Zenaty Delphine, Garel Catherine, Limoni Costanzo, Czernichow Paul, Léger Juliane
Paediatric Endocrinology Unit, Radiology Department, Paris, France.
Clin Endocrinol (Oxf). 2003 May;58(5):647-52.
The factors influencing the highly variable growth response to GH treatment in GH-deficient children are not fully understood. Despite a real benefit with GH treatment in term of growth response, most of these patients attain a mean adult height below their target height and the strategy to optimise final height has to be improved. The aim of this study was to investigate whether the presence of congenital abnormalities of the hypothalamic-pituitary axis on magnetic resonance imaging (MRI) could be a determinant of the growth response in nonacquired prepubertal GH-deficient children, and to identify which pretreatment variables most significantly affect the first 3 years growth response to human GH (hGH) therapy.

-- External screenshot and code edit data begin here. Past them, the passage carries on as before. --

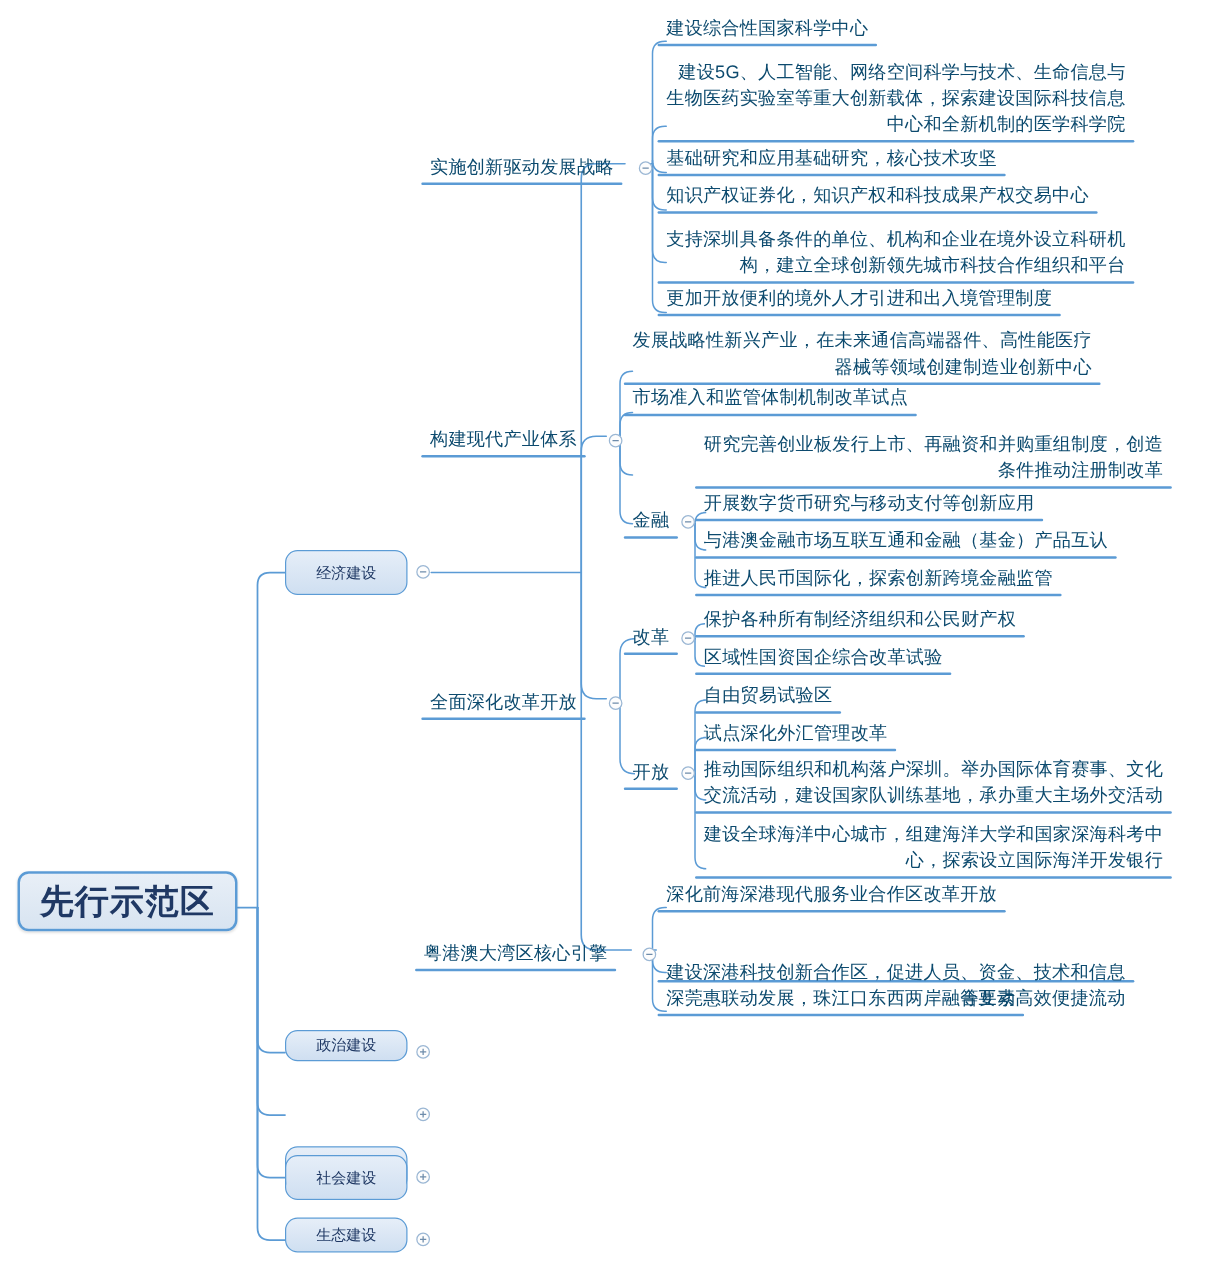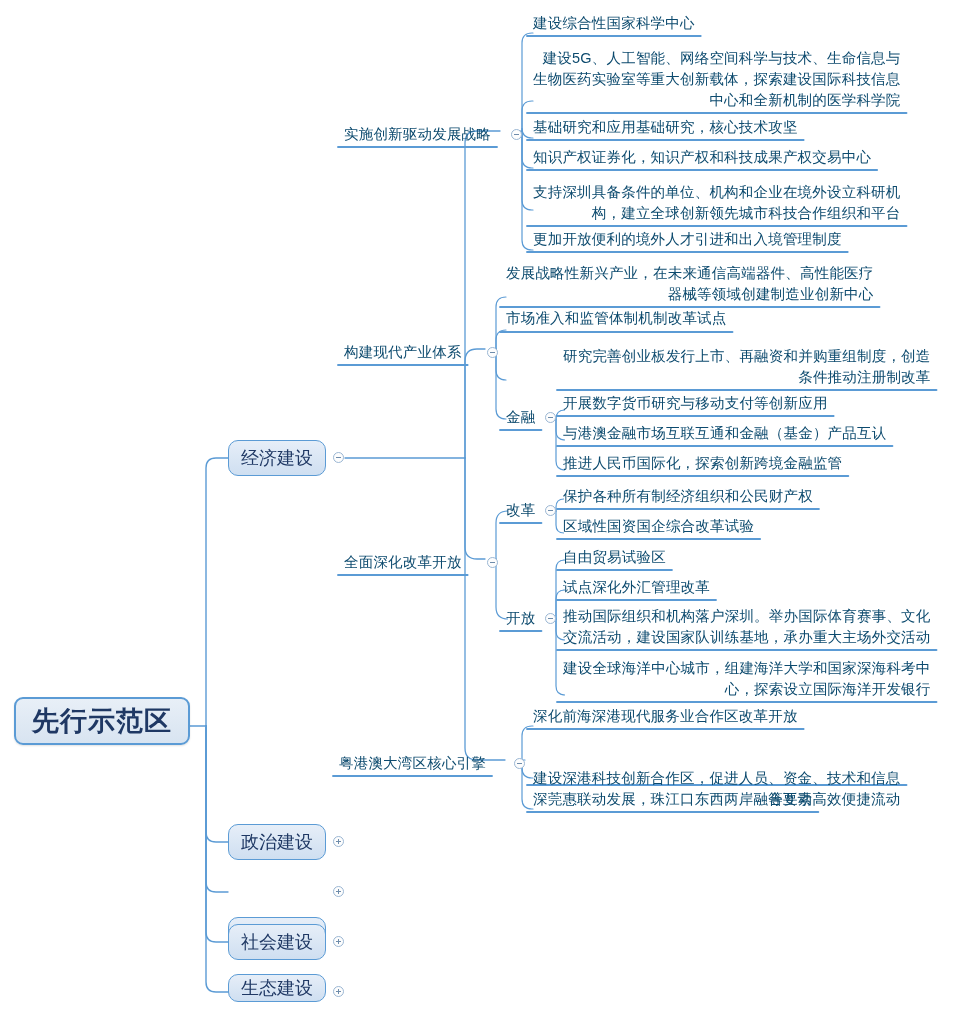--- a/index.html
+++ b/index.html
@@ -31,7 +31,7 @@
     border-radius:10px;
     display:flex;align-items:center;justify-content:center;
     color:#1f3864;
-    font-size:18px;
+    font-size:12px;
     white-space:nowrap;
   }
   

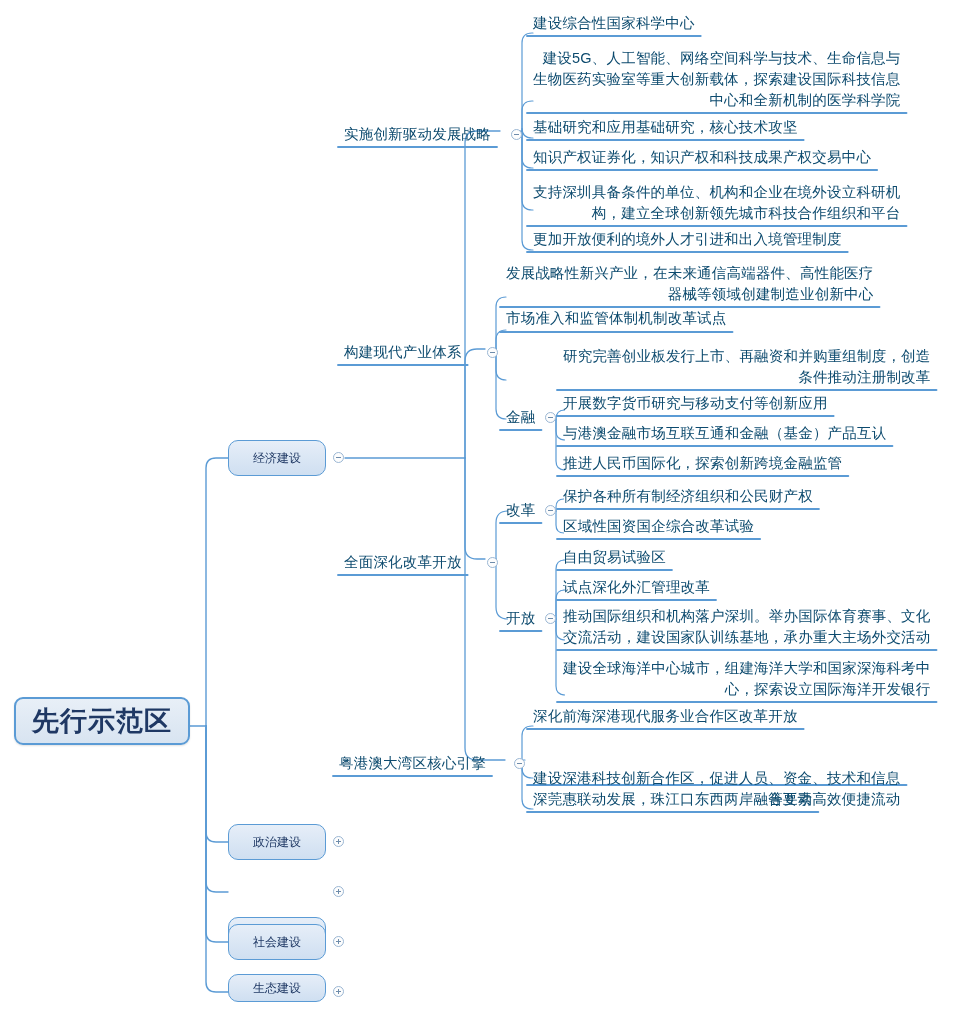--- a/index.html
+++ b/index.html
@@ -143,7 +143,7 @@
   <div class="l2-node" style="left:228px;top:440px;width:98px;height:36px;">经济建设</div>
   <div class="toggle" style="left:333px;top:452px;"></div>
 
-  <div class="l2-node" style="left:228px;top:824px;width:98px;height:36px;">政治建设</div>
+  <div class="l2-node" style="left:228px;top:824px;width:98px;height:25px;">政治建设</div>
   <div class="toggle plus" style="left:333px;top:836px;"></div>
 
   <div class="l2-node" style="left:228px;top:874px;width:98px;height:36px;margin-top:43px;">文化建设</div>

The growth response to hGH treatment (0.55 +/- 0.1 IU/kg/week) was evaluated in 69 prepubertal children with nonacquired GH deficiency, according to the absence (group A: chronological age = 4.8 +/- 2.4 years, n= 37) or the presence (group B: chronological age = 3.4 +/- 2.7 years, n= 32) of developmental abnormalities on cerebral magnetic imaging and, after controlling for GH dose, age, height, height velocity (SDS) and body mass index at start of treatment, maximum stimulated GH peak concentration, GH deficiency type (isolated vs. multiple deficiency), parental height, size at birth and sex.
After 3 years of treatment, the mean height gain was significantly higher in patients of group B vs. group A (2.2 +/- 1.3 vs. 1.6 +/- 1 SDS; P < 0.05). In a multiple regression analysis, age (r2 = 0.19, negatively correlated), pretreatment height velocity (r2 = 0.11, negatively correlated), GH dose (r2 = 0.05, positively correlated) and presence of magnetic resonance imaging developmental abnormalities (r2 = 0.05, positively correlated) were found to significantly explain 40% of the variability in growth response.
The detection of congenital abnormalities in the hypothalamic-pituitary area on MRI is more important than the level of maximum stimulated GH to predict the growth response to hGH treatment in prepubertal nonacquired GH-deficient children. Although the persistence of GH deficiency remains to be confirmed during follow-up by reassessment of GH secretion in isolated GH-deficient patients with normal MRI findings, further studies are needed to evaluate whether an increased hGH dose in these patients could improve long-term growth response.
生长激素(GH)缺乏儿童对GH治疗的生长反应高度可变,其影响因素尚未完全明确。尽管GH治疗在生长反应方面确实有益,但大多数此类患者的成年平均身高低于其目标身高,优化最终身高的策略仍有待改进。本研究的目的是调查磁共振成像(MRI)显示下丘脑 - 垂体轴先天性异常是否可能是非后天性青春期前GH缺乏儿童生长反应的决定因素,并确定哪些治疗前变量对人GH(hGH)治疗的前3年生长反应影响最为显著。
对69例青春期前非后天性GH缺乏儿童进行hGH治疗(0.55±0.1 IU/kg/周)的生长反应评估,根据脑磁共振成像有无发育异常分为两组(A组:实足年龄 = 4.8±2.4岁,n = 37)和(B组:实足年龄 = 3.4±2.7岁,n = 32),并在控制GH剂量、年龄、身高、治疗开始时的身高生长速度(标准差分值)、体重指数、最大刺激GH峰值浓度、GH缺乏类型(孤立性与多发性缺乏)、父母身高、出生时大小和性别后进行分析。
治疗3年后,B组患者的平均身高增长显著高于A组(2.2±1.3 vs. 1.6±1标准差分值;P < 0.05)。在多元回归分析中,发现年龄(r2 = 0.19,负相关)、治疗前身高生长速度(r2 = 0.11,负相关)、GH剂量(r2 = 0.05,正相关)和磁共振成像发育异常的存在(r2 = 0.05,正相关)可显著解释生长反应变异性的40%。
对于预测青春期前非后天性GH缺乏儿童对hGH治疗的生长反应,MRI检测下丘脑 - 垂体区域的先天性异常比最大刺激GH水平更重要。尽管在随访期间仍需通过重新评估MRI结果正常的孤立性GH缺乏患者的GH分泌来确认GH缺乏的持续性,但仍需要进一步研究来评估增加这些患者的hGH剂量是否能改善长期生长反应。